▶ _WORK ITEM_: How many of the lines below hold the string "Pauvre"? Say only the number.

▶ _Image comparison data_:
....................
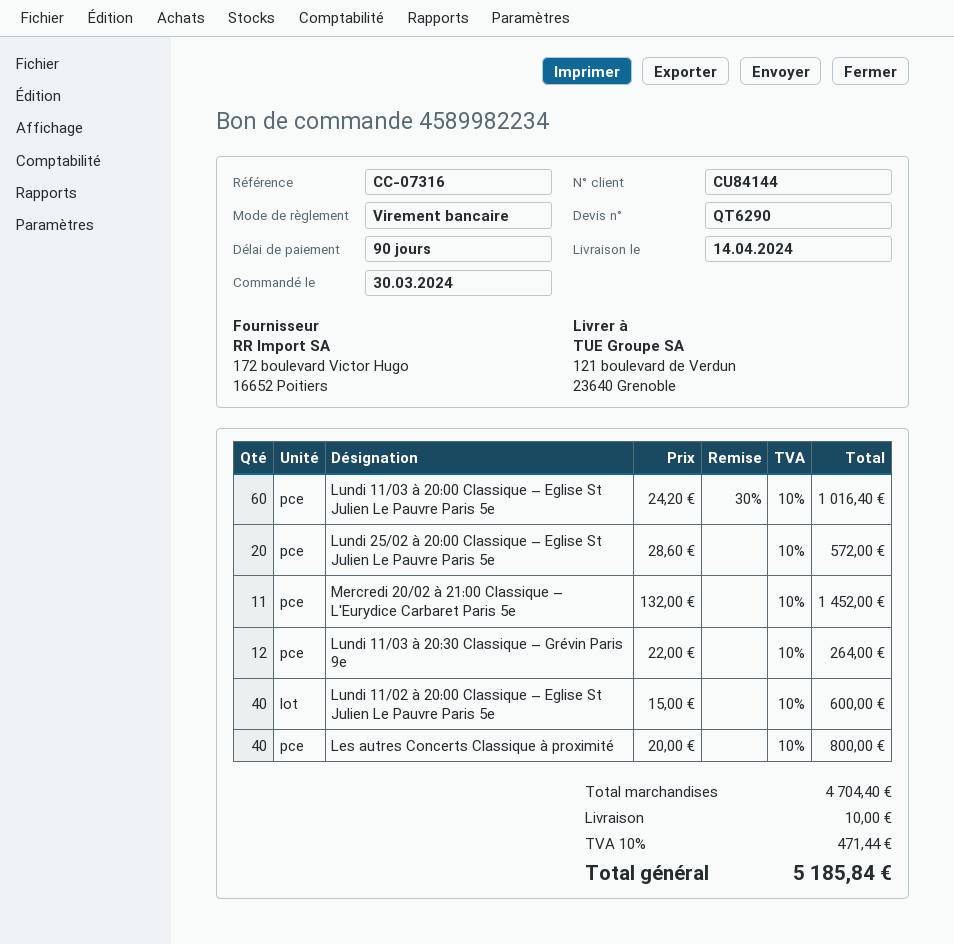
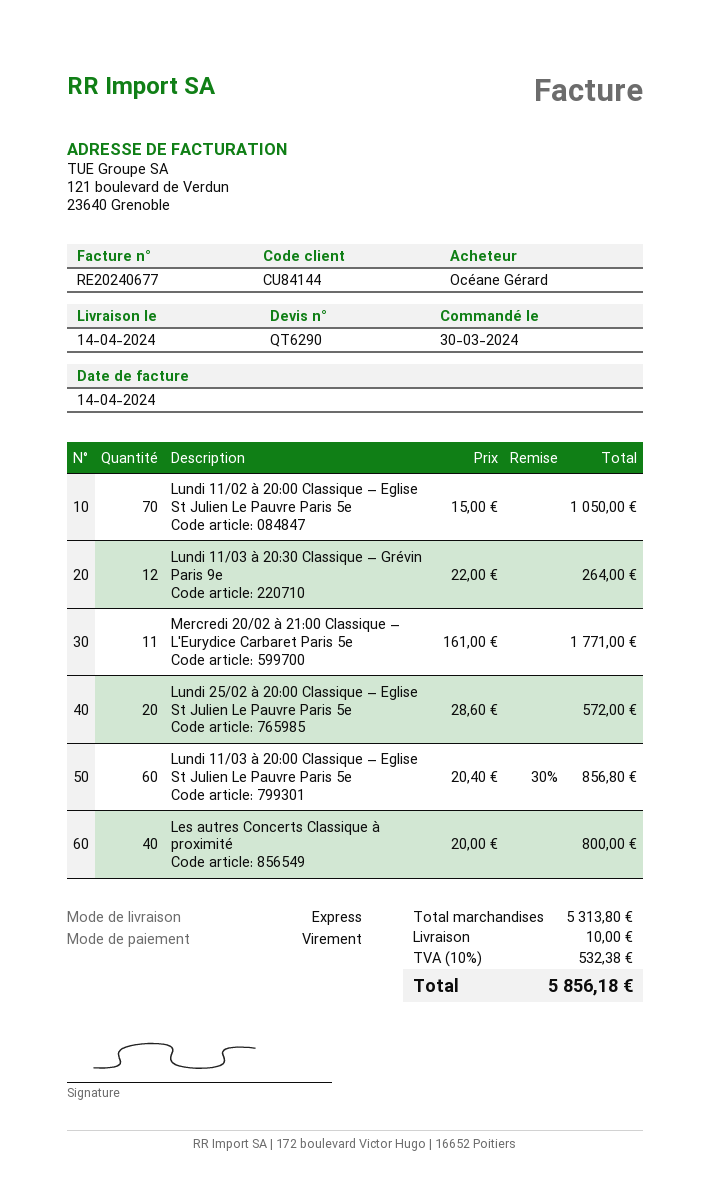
Lundi 11/03 à 20:00 Classique – Eglise St Julien Le Pauvre Paris 5e: 60 x 24.20 - 30% = 1016.40 -> 60 x 20.40 - 30% = 856.80
Mercredi 20/02 à 21:00 Classique – L'Eurydice Carbaret Paris 5e: 11 x 132.00 = 1452.00 -> 11 x 161.00 = 1771.00
Lundi 11/02 à 20:00 Classique – Eglise St Julien Le Pauvre Paris 5e: 40 x 15.00 = 600.00 -> 70 x 15.00 = 1050.00
subtotal: 4704.40 -> 5313.80
tax: 10% = 471.44 -> 10% = 532.38
total: 5185.84 -> 5856.18

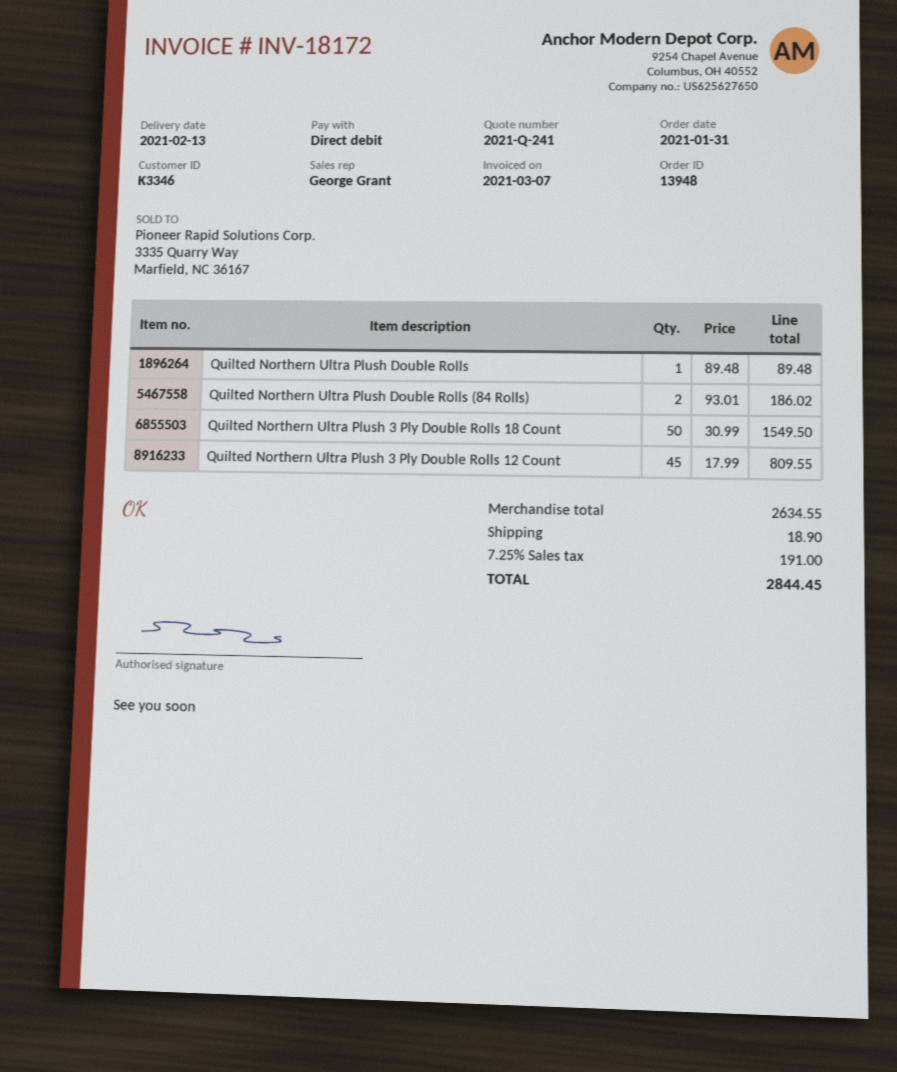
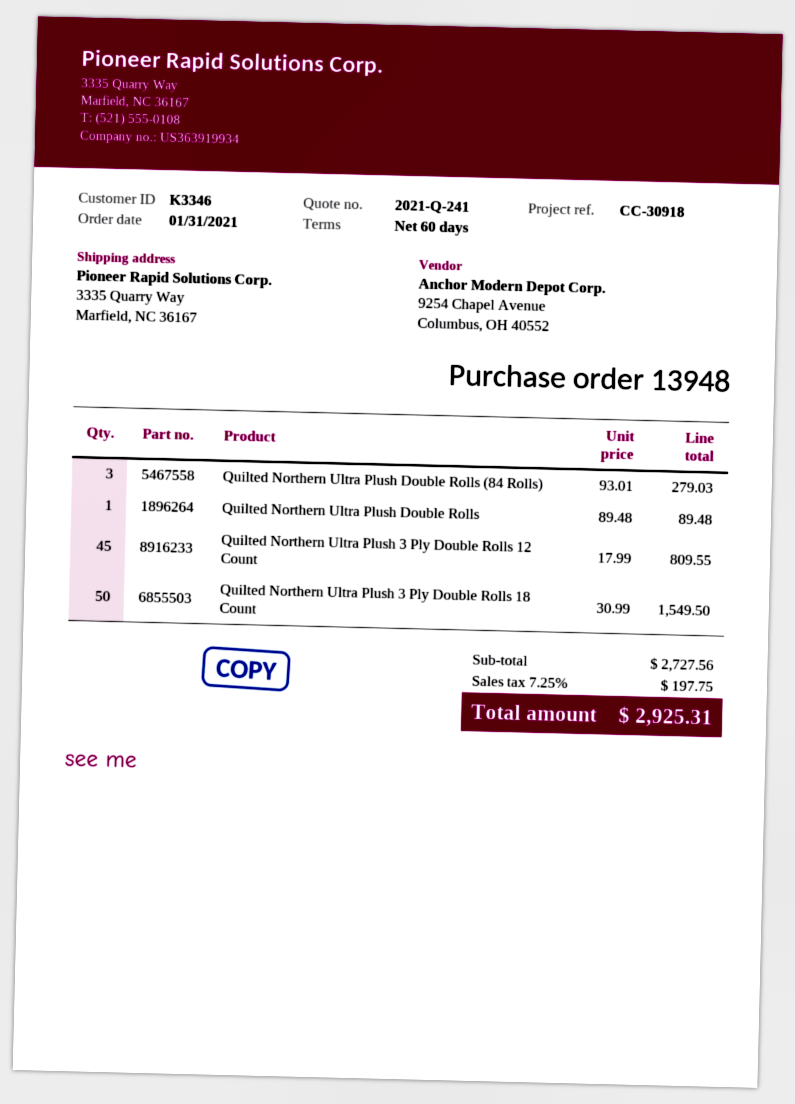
Quilted Northern Ultra Plush Double Rolls (84 Rolls): 2 x 93.01 = 186.02 -> 3 x 93.01 = 279.03
subtotal: 2634.55 -> 2727.56
shipping: 18.90 -> none
tax: 7.25% = 191.00 -> 7.25% = 197.75
total: 2844.45 -> 2925.31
....................
▶ _EXERCISE OUTPUT_: 2